───── EXTRACTED INFORMATION ─────
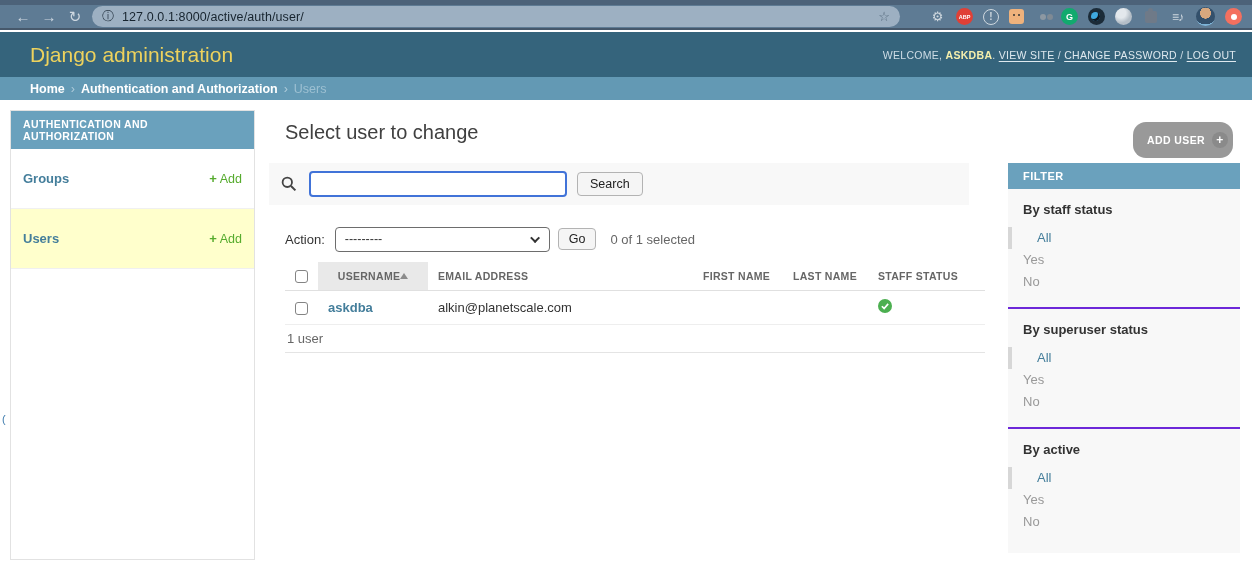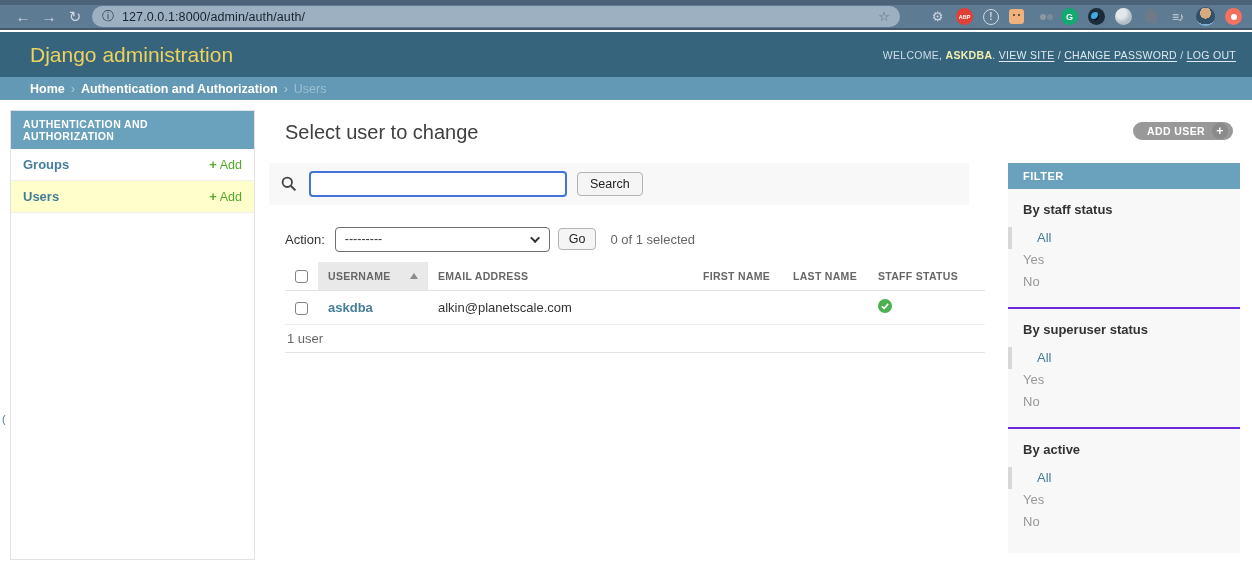--- a/index.html
+++ b/index.html
@@ -64,32 +64,32 @@
                  font-size:12.5px; color:#aecbdb; gap:6px; }
   .breadcrumbs a { color:#fff; font-weight:bold; }
   .breadcrumbs .current { color:#9dc0d2; }
 
   
   .sidebar { position:absolute; left:10px; top:110px; width:245px; height:450px;
              background:#fff; border:1px solid #e2e2e2; }
   .sidebar-header { background:#6aa1bd; color:#fff; font-size:10.5px; font-weight:bold;
                     letter-spacing:.4px; padding:7px 12px; }
   .sidebar-row { display:flex; justify-content:space-between; align-items:flex-end;
-                 padding:8px 12px; border-bottom:1px solid #f0f0f0; }
+                 padding:22px 12px; border-bottom:1px solid #f0f0f0; }
   .sidebar-row.selected { background:#ffffcc; }
   .sidebar-row .model { color:#447e9b; font-weight:bold; font-size:13px; }
   .add-link { color:#56ab2d; font-size:12.5px; }
   .add-link .plus { font-weight:bold; font-size:13px; }
 
   .stray { position:absolute; left:2px; top:413px; color:#3f7cae; font-size:11px; }
 
   
   .page-title { position:absolute; left:285px; top:121px; font-size:20px; color:#404040;
                 font-weight:normal; }
-  .add-user-btn { position:absolute; left:1133px; top:122px; height:18px; background:#999;
+  .add-user-btn { position:absolute; left:1133px; top:122px; height:36px; background:#999;
                   border-radius:13px; color:#fff; font-size:10.5px; font-weight:bold;
                   letter-spacing:.4px; display:flex; align-items:center; gap:7px;
                   padding:0 5px 0 14px; cursor:pointer; border:none; }
   .plus-circle { width:16px; height:16px; border-radius:50%; background:#8a8a8a; color:#fff;
                  display:flex; align-items:center; justify-content:center; font-size:12px;
                  font-weight:bold; }
 
   .toolbar-band { position:absolute; left:269px; top:163px; width:700px; height:42px;
                   background:#f8f8f8; display:flex; align-items:center; padding:0 10px; }
   .mag { margin:0 12px 0 2px; display:flex; }
@@ -117,21 +117,21 @@
   thead th { text-align:left; font-size:10.5px; color:#666; font-weight:bold;
              letter-spacing:.3px; padding:7px 10px; border-bottom:1px solid #e0e0e0;
              white-space:nowrap; }
   thead th.sorted { background:#e9e9e9; }
   td { font-size:13px; color:#333; padding:8px 10px; border-bottom:1px solid #eee; }
   .col-cb { width:30px; }
   .col-user { width:110px; }
   .col-email { width:265px; }
   .col-first { width:90px; }
   .col-last { width:85px; }
-  .sorted-wrap { display:flex; align-items:center; justify-content:space-between; }
+  .sorted-wrap { display:flex; align-items:center; justify-content:center; }
   .sort-arrow { width:0; height:0; border-left:4px solid transparent;
                 border-right:4px solid transparent; border-bottom:6px solid #8b8b8b; }
   .cb { display:inline-block; width:13px; height:13px; border:1.5px solid #848484;
         border-radius:3px; background:#fff; cursor:pointer; vertical-align:middle; }
   .user-link { color:#447e9b; font-weight:bold; font-size:13px; }
 
   .row-count { position:absolute; left:287px; top:331px; font-size:13px; color:#666; }
   .bottom-rule { position:absolute; left:285px; top:352px; width:700px; height:1px;
                  background:#e4e4e4; }
 
@@ -153,21 +153,21 @@
 <body>
 
 <div class="chrome">
   <div class="tabstrip"></div>
   <div class="chrome-row">
     <span class="nav-ic">←</span>
     <span class="nav-ic">→</span>
     <span class="nav-ic">↻</span>
     <div class="url-pill">
       <span class="info-ic">ⓘ</span>
-      <span class="url-text">127.0.0.1:8000/admin/auth/auth/</span>
+      <span class="url-text">127.0.0.1:8000/active/auth/user/</span>
       <span class="star-ic">☆</span>
     </div>
   </div>
   <div class="ext-row">
     <span class="ext">⚙</span>
     <span class="ext round abp">ABP</span>
     <span class="ext round alert">!</span>
     <span class="ext face">
         <i></i>
       </span>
─────
**WORK REQUEST:** Every line holding the string "thead" should be copied here, so please find those lines in the data.

**THE COMPLETED TASK:**
   thead th { text-align:left; font-size:10.5px; color:#666; font-weight:bold;
   thead th.sorted { background:#e9e9e9; }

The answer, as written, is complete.